If you’ve got to if after trying to
give it up (Like smoking or Nembutal)
if after swearing to shut it up it keeps on
yakking (that voice in your head)…
o then consider yourself doomed to.
–from Bitter Pills for the Dark Ladies by Erica Jong (Photo)
You can probably predict the tone at least of what I’m about to say. Actually, I haven’t thought it out, and I’m writing directly onto WordPress (I usually write on my computer first before posting). It was only a few weeks ago, maybe two months, that I posted a complaint about not having the bandwidth to write–and now, a short time later, I’m trying to stop myself from blogging. With good reason: I can sometimes spend an entire morning, 3-4 hours, blogging, at which I make zero money. Nada. Zilch. I’ve tried, oh, I have, every so often I have a fit and try to figure out how to, as they say, monetize my blog (a recently invented word, one I actually like). I tried linking to products on Amazon and lingerie shops, putting up ads for baseball posters (only to have them removed by WordPress), begging my readers for handouts/donations, and anything else anyone suggested. I had a long talk once with Susie Bright, who figured it out for herself after a couple of false starts. Sometimes I think there are people destined to make money and others who aren’t; I certainly seem to be one of the latter.

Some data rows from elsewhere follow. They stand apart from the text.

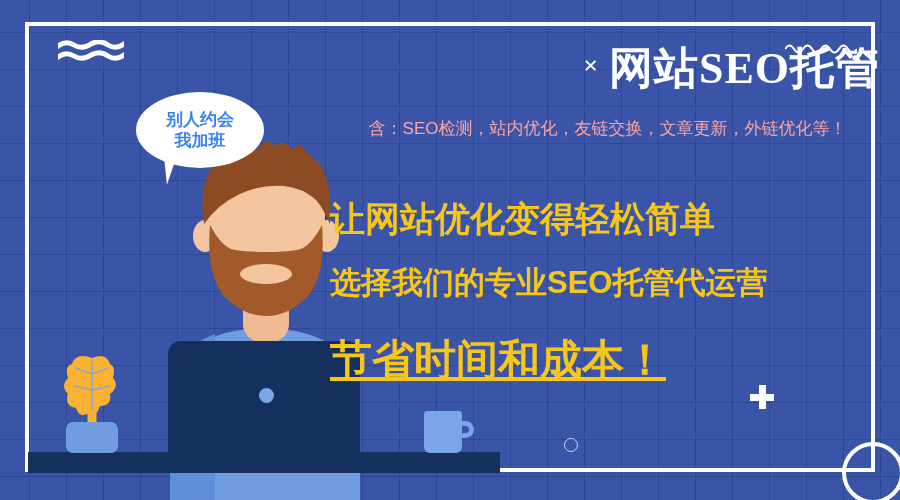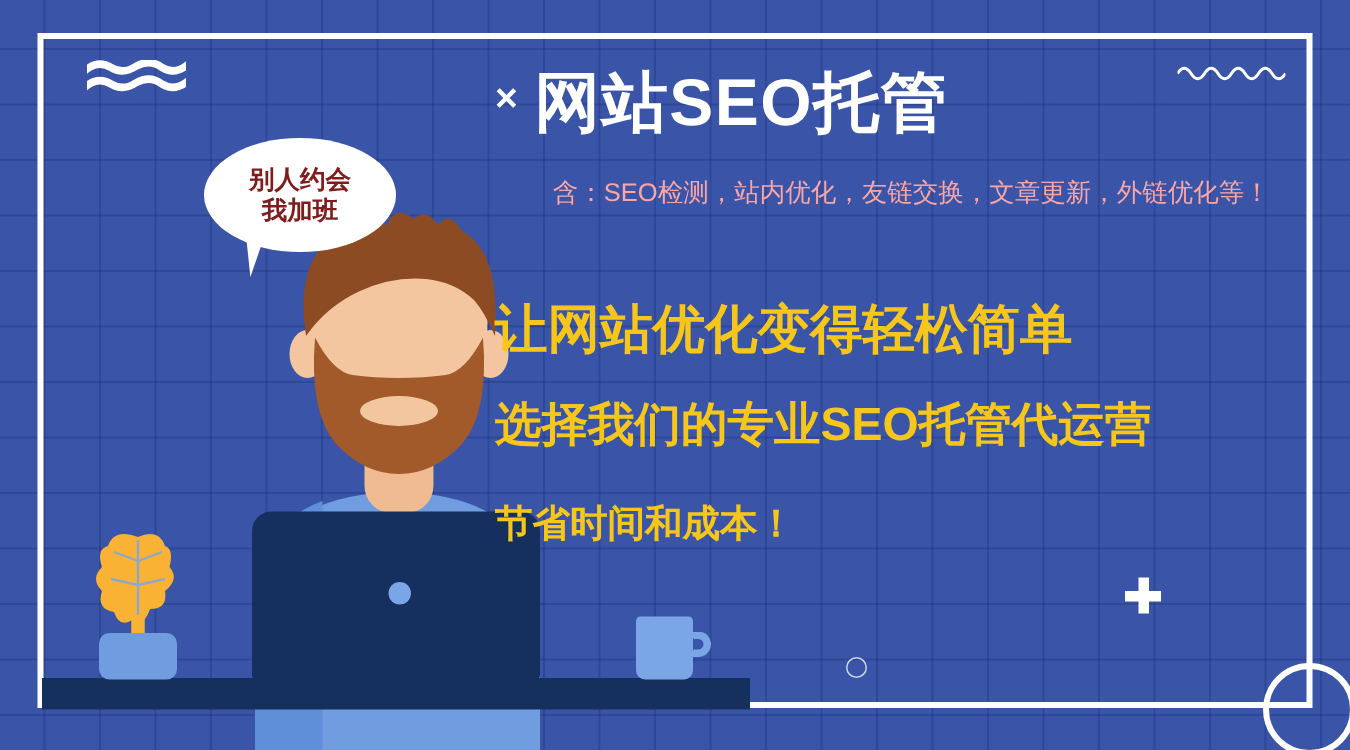"× 网站SEO托管" #headline { font-family: none -> Liberation Serif, serif; text-align: left -> right }
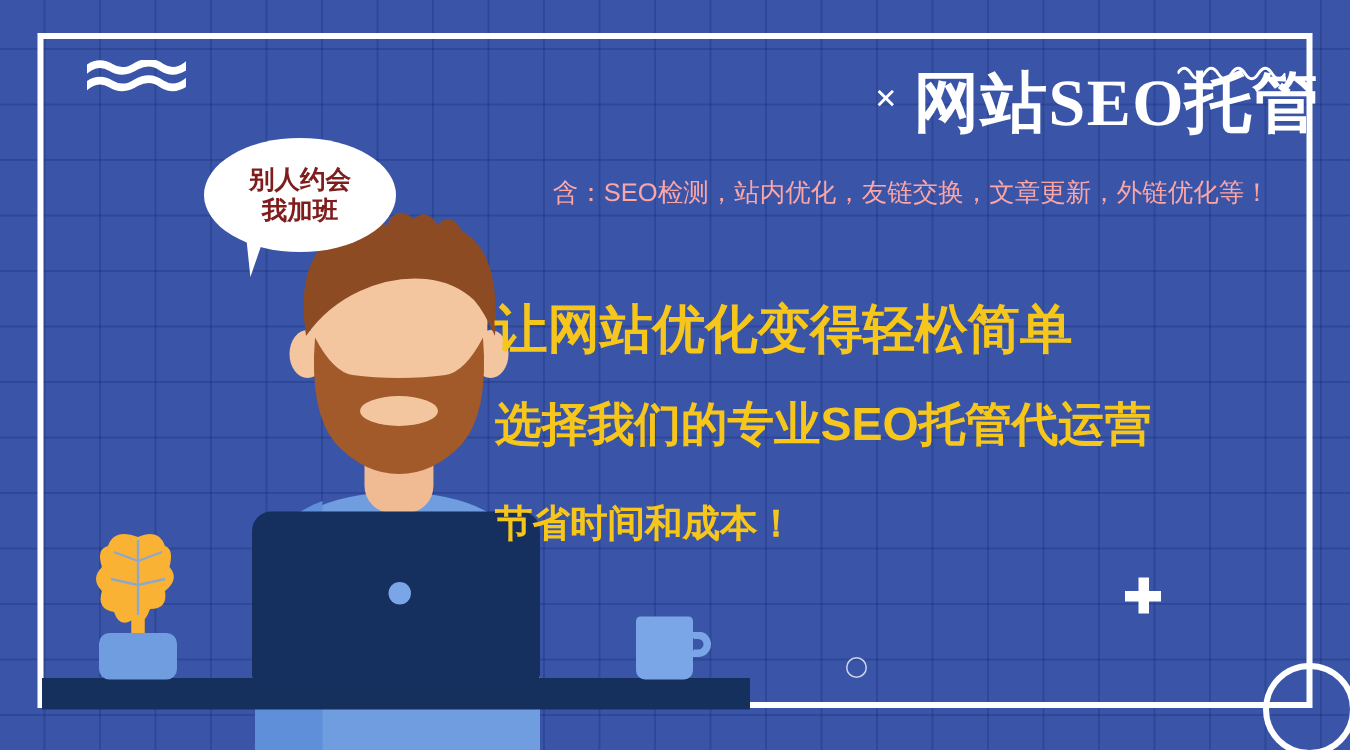"别人约会" #bubble { color: #7f1d1d -> #3b82f6 }
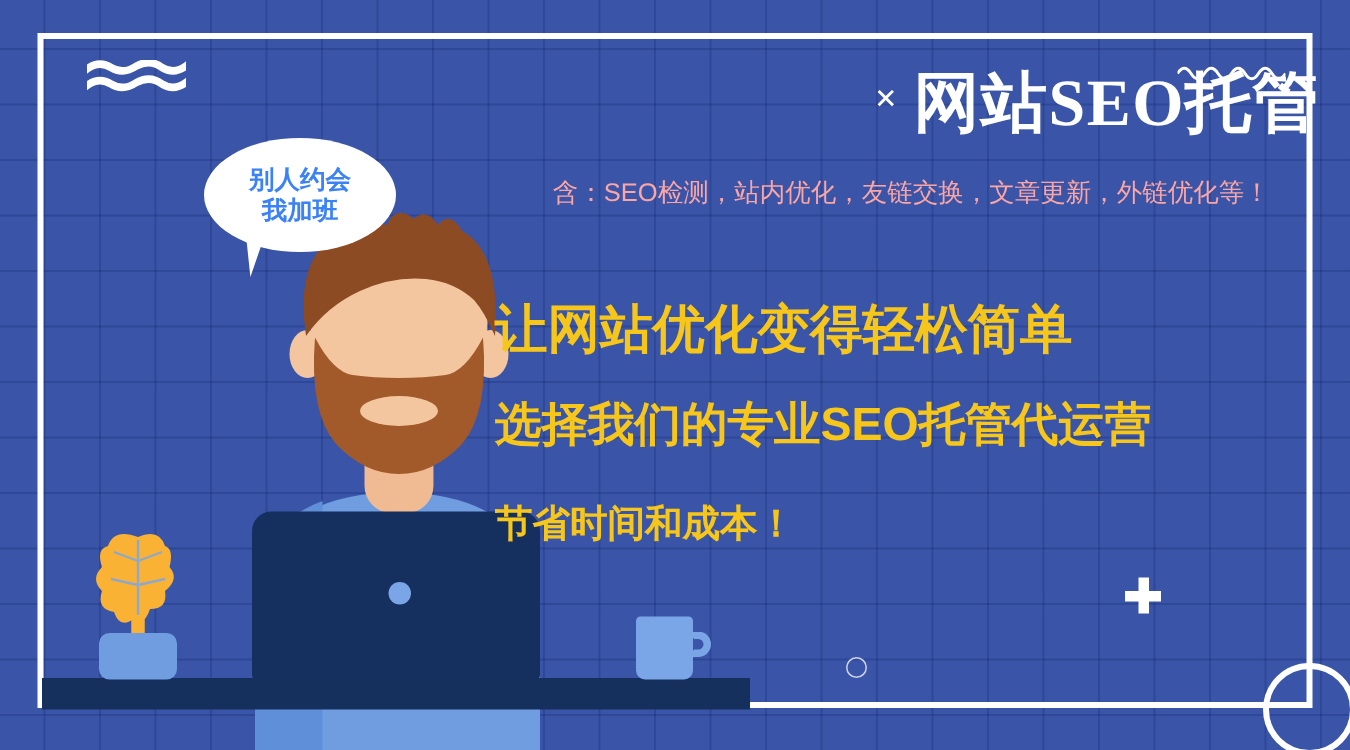"节省时间和成本！" #yline3 { font-size: 25px -> 42px; text-decoration: none -> underline }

Anyhow, that’s why I’m trying to squelch my blogging urges, and using the time to look for writing gigs online. Applying for them uses up about the same amount of time–especially since I’d been getting work without having to look for over a year, during which I hadn’t been keeping up with the job search variables. I’ve had to update my publications list and my resume (being sure to put the tildes into that word in cover letters, like so: résumé). I’ve had to readjust to inevitable changes in format and rules on the job sites I use, spiff up my profiles, and look up old passwords. Some days it takes all morning to apply for one gig–which is okay, since there isn’t more than one a day worth applying to.
Being a writer and having the chutzpah to try and make a living at it was always hard, but these days we’re in transition mode, moving away from print and online instead. This has created quite a bit of chaos, at least for serious writers. Making a living at this is even harder than it was before. Articles I used to get paid $100 for from a venue like, say, the SF Bay Guardian, are what online moguls want to pay $10 for now. I kid you not. Okay, maybe they don’t want them to be as long as print articles–but so what? It always took me longer to cut than to write, since I frequently go over word count; it’s easier to be verbose than precise. I do the same amount of research, thinking, interviewing, and fact checking for a 300-word story as for one that’s a thousand words. And we used to complain about the Guardian’s rates, or any venue like it–local,
alternative, progressive–as compared to the 3-5 bucks a word the New Yorker or Vogue pays. The online moguls from India and Japan–and the States too–wanna pay me ten! No thanks. I’d rather blog, so I can write whatever I feel like, with nobody telling me what I can and can’t say.
I’m going off track now. The point is, I cannot and should not spend so much time blogging, and I intend to do less of it. I won’t entirely succeed–see Jong’s poem and other writers’ testimonials; take a look at my list of Writers Quotes. But I will be blogging less.
If anyone cares–I’m sorry, readers, but these are the facts of life as we know it in America on Earth 2013.